Este teme que surjam novas situações de violência “porque agora as pessoas percebem as fragilidades do próprio regime” mas destaca que nos país “não há diálogo entre o governo e a sociedade civil” e “as pessoas cada vez mais nutrem um antagonismo, um antagonismo indisfarçável contra a beligerância do presidente, contra o seu coração de pedra”. Por isso, conclui “o resultado só pode ser este”.
Outra figura destacada do ativismo angolano, Luaty Beirão, identifica a causa do que se passou na “má governação, insistência na prepotência” das autoridades que ignoraram os “sinais evidentes de desgaste por parte do povo”.

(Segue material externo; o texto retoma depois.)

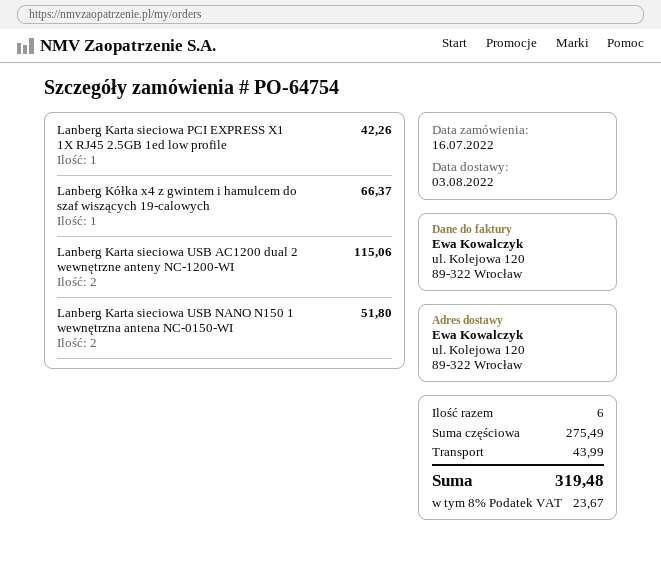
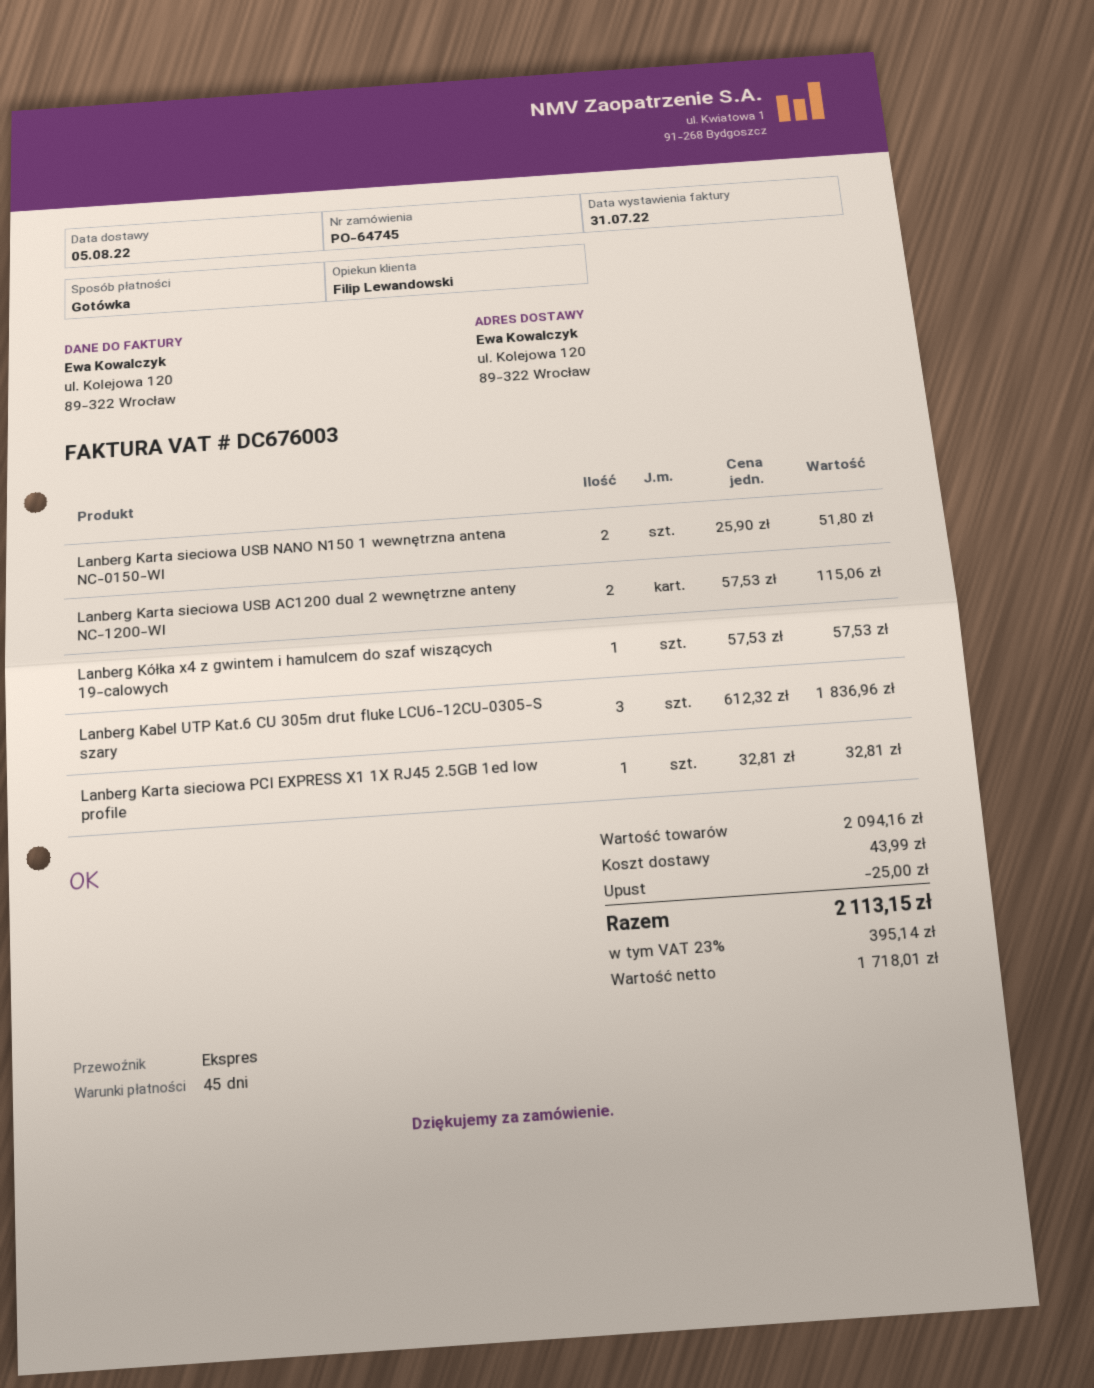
order number: PO-64754 -> PO-64745
delivery date: 2022-08-03 -> 2022-08-05
Lanberg Karta sieciowa PCI EXPRESS X1 1X RJ45 2.5GB 1ed low profile: 1 for 42.26 -> 1 for 32.81
Lanberg Kółka x4 z gwintem i hamulcem do szaf wiszących 19-calowych: 1 for 66.37 -> 1 for 57.53
Lanberg Kabel UTP Kat.6 CU 305m drut fluke LCU6-12CU-0305-S szary: none -> 3 for 1836.96
subtotal: 275.49 -> 2094.16
discount: none -> 25.00
tax: 8% = 23.67 -> 23% = 395.14
total: 319.48 -> 2113.15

Para ele, “não há magia, as pessoas não acordaram num dia e tornaram-se todas criminosas”, lembrando que a sociedade civil anda “há muitos anos a tentar advertir o poder, que se fez poder pela força, que não conhece outra linguagem sem ser a da brutalidade e da força, que estariam a levar e a conduzir o país para um estado de insustentabilidade”.
No imediato, afirma, “o que deveria estar a acontecer era uma certa humildade, o que também não existe lá em cima, de reconhecer que deram um ou vários passos em falso e conseguir descer do pedestal e promover um diálogo, abrir-se às pessoas que estão a demonstrar esta fúria”.
Outra ativista angolana, Laura Macedo, uma das pessoas que têm convocado as manifestações pacíficas aos fins de semana que a polícia nunca deixou chegar ao seu destino, contextualiza igualmente o que se passou em entrevista à RFI: “os angolanos estão há uns anos a passar por muitas dificuldades, com os seus rendimentos a não chegarem para por o básico em casa. Mesmo as pessoas da classe média, o custo de vida está tão alto que não se consegue”.
Explica que à falta de transportes públicos, as pessoas são empurradas para os táxis coletivo que aumentaram o preço, fazendo recair o aumento do preço dos combustíveis sobre a população que “está a ver que o governo não está minimamente preocupado com eles”, o que gerou uma revolta aumentada por o país ser produtor de petróleo.
Pela sua parte, denuncia da mesma forma a “má governação” que leva a que haja “crianças na rua” e a seca no sul “a atirar pessoas para a morte”.
Em entrevista ao Deutsche Welle, Serra Bango, presidente da Associação Justiça, Paz e Democracia, critica o silêncio do presidente João Lourenço, uma postura que “agrava a instabilidade e evidencia a desconexão do poder com o sofrimento do povo”. Se ele se tivesse pronunciado “no sentido de apaziguar e dar alguma esperança, provavelmente teria amainado o impacto desta greve”, perspetiva.
À RFI, no dia anterior, tinha denunciado “situações de execuções sumárias de cidadãos desarmados, inofensivos”, havendo casos em que “foram executados com tiros pelas costas”. Isto para além de várias outras “situações de violação de Direitos Humanos, violação da integridade física e violação do património público e privado”.
Sobre a ausência inicial de polícias nas ruas pensa que ou não foram avaliados corretamente os riscos e houve negligência ou “esta ausência da polícia poderá ter sido deliberada para criar um quadro justificativo para a acão da brutalidade policial ou para uma ação política que justifique, por exemplo, que haja alteração do quadro constitucional em Angola”.
Tal como muitos dos outros ativistas sublinha a “dificuldade económica e social que se regista em Angola”, nomeadamente “um elevado índice de desemprego” e o baixo pode de compra da população. Para além de medidas económicas “para acautelar e mitigar essa situação, até que se resolva o problema de uma vez por todas”, sublinha a necessidade de “resolver o problema da mobilidade urbana por via dos transportes públicos que não existem”.